Nicely written. And SO insightful about trauma and grief over same: the facts, and only the facts, told *around* the pain rather than with acknowledgement of it.
"When you are ready to tell me the rest, I will be here."
This is my favorite version of what he has said to her that I've read. A quiet, "I know there's more, and I'm able to hear it when you're able to tell it," is so right. And I think you're right (Gibbs is right) that she was broken...doesn't mean she can't be put back together but that, as you say, it will be DIFFERENT. I like that Gibbs feels-and accepts-this new fragility, and tells her, as a result, that the killer with the dark heart died in the desert. Nice read on this scene. Thank you.
| BrightlyShining chapter 5 . 3/21/2011
I am not directly sure how I came across your story since it's been finished such a long time ago.

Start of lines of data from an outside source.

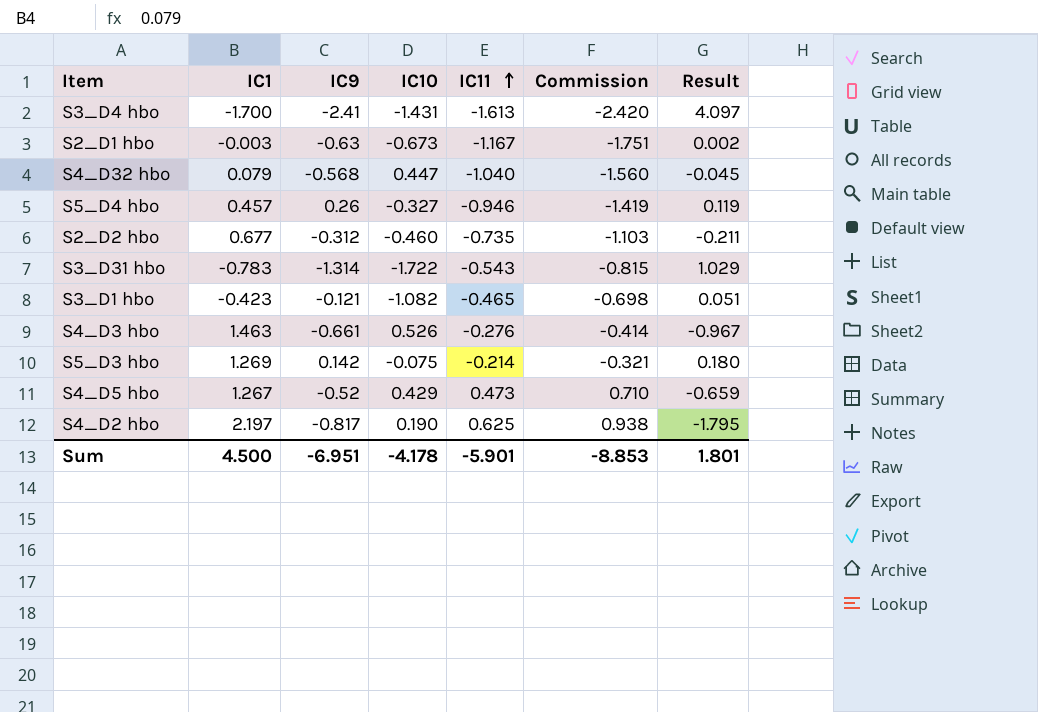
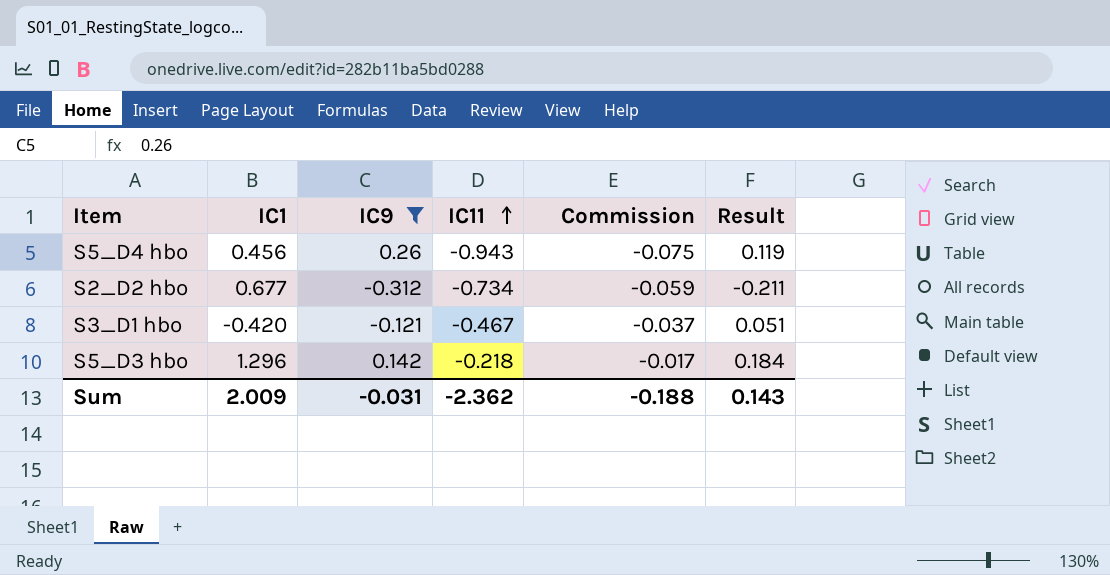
filter: none -> IC9 >= -0.312
column IC10 | position: 4 -> none
column Commission | formula: [IC11] * 1.5 -> [IC11] * 0.08
S5_D4 hbo | IC1: 0.457 -> 0.456
S5_D4 hbo | IC11: -0.946 -> -0.943
S2_D2 hbo | IC11: -0.735 -> -0.734
S3_D1 hbo | IC1: -0.423 -> -0.420
S3_D1 hbo | IC11: -0.465 -> -0.467
S5_D3 hbo | IC1: 1.269 -> 1.296
S5_D3 hbo | IC11: -0.214 -> -0.218
S5_D3 hbo | Result: 0.180 -> 0.184
Sum | IC1: 4.500 -> 2.009
Sum | IC9: -6.951 -> -0.031
Sum | IC11: -5.901 -> -2.362
Sum | Commission: -8.853 -> -0.188
Sum | Result: 1.801 -> 0.143

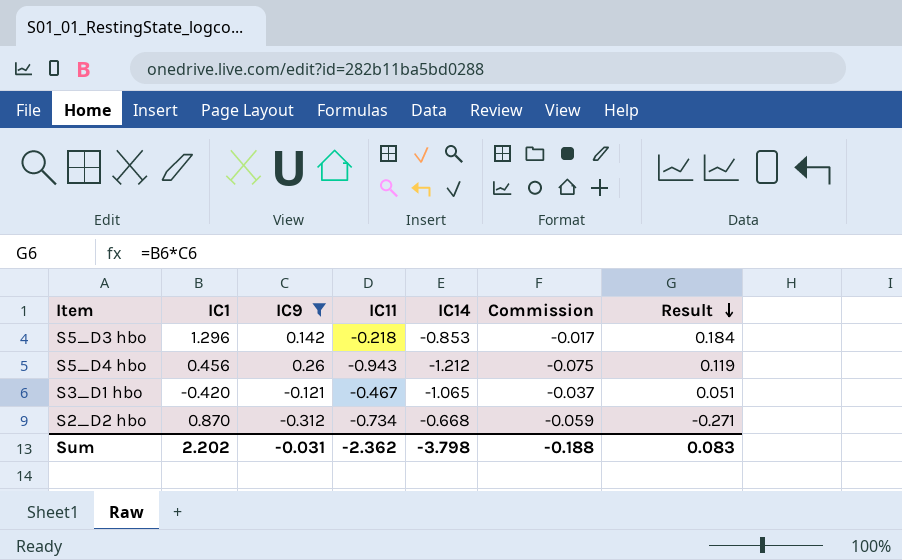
row order: IC11 ascending -> Result descending
column IC14 | position: none -> 5
S2_D2 hbo | IC1: 0.677 -> 0.870
S2_D2 hbo | Result: -0.211 -> -0.271
Sum | IC1: 2.009 -> 2.202
Sum | Result: 0.143 -> 0.083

However, I enjoyed reading it. I love your style of writing and the way you presented the characters of Gibbs and Ziva while talking. Nicely done.
| Cricket Songs chapter 5 . 3/13/2010
Yeah, I know I'm totally late in reviewing this but I thought I'd reviewed it before and apparently I hadn't...but I've been returning to this story to re-read it a few times over the past few months, and I totally didn't realize that it belonged to you.
I should let you know that I really love this piece. You've got a good insight into the dynamic between Ziva and Gibbs...and I like that you've actually gone in and gotten your hands dirty resolving some of the off-screen tensions that the actual writers of the show seem so bent on ignoring. Like Ziva's actual post-Somalia baggage.
Anyways, keep it up!
I love reading your stories :
| Heavensdarkrosechild chapter 5 . 10/28/2009
That was darkly beautiful and amazing :)
| Ditte3 chapter 5 . 10/27/2009
this is beautiful.
| LyanaDavid chapter 5 . 10/25/2009
I love it! All of it. It's very well written and very in character. I can picture this happening in the real show universe. You found the right words to describe it to picture Ziva and make us feel how deep she was changed by what happenned to her. You found a way to convey all the emotion...
| Ashes of Fire chapter 5 . 10/25/2009
Ah, what can I say? Fantastic chapter as with the others. There will be more, right? Please say yes! I really like the way you had Ziva tell Gibbs that he was the first to be proud of her - though I bet Ari did say it to her when she was younger.